ACTIVITY: Among the records below, how many lines contain "errors"? State the number and nothing more.

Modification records
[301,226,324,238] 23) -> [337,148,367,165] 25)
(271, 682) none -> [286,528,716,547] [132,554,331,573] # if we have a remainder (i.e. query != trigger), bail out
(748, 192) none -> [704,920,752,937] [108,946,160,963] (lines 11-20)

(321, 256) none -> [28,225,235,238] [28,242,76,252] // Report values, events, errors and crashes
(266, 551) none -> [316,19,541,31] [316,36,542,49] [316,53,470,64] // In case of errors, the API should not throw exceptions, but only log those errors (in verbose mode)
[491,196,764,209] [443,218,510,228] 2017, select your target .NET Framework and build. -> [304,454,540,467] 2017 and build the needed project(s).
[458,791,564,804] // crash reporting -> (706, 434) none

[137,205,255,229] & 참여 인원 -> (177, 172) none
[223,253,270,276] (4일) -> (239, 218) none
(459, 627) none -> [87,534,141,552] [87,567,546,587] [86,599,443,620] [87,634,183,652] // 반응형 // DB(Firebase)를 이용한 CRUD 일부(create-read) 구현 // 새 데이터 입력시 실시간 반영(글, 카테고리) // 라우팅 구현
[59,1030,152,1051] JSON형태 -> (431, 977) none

REPLY: 2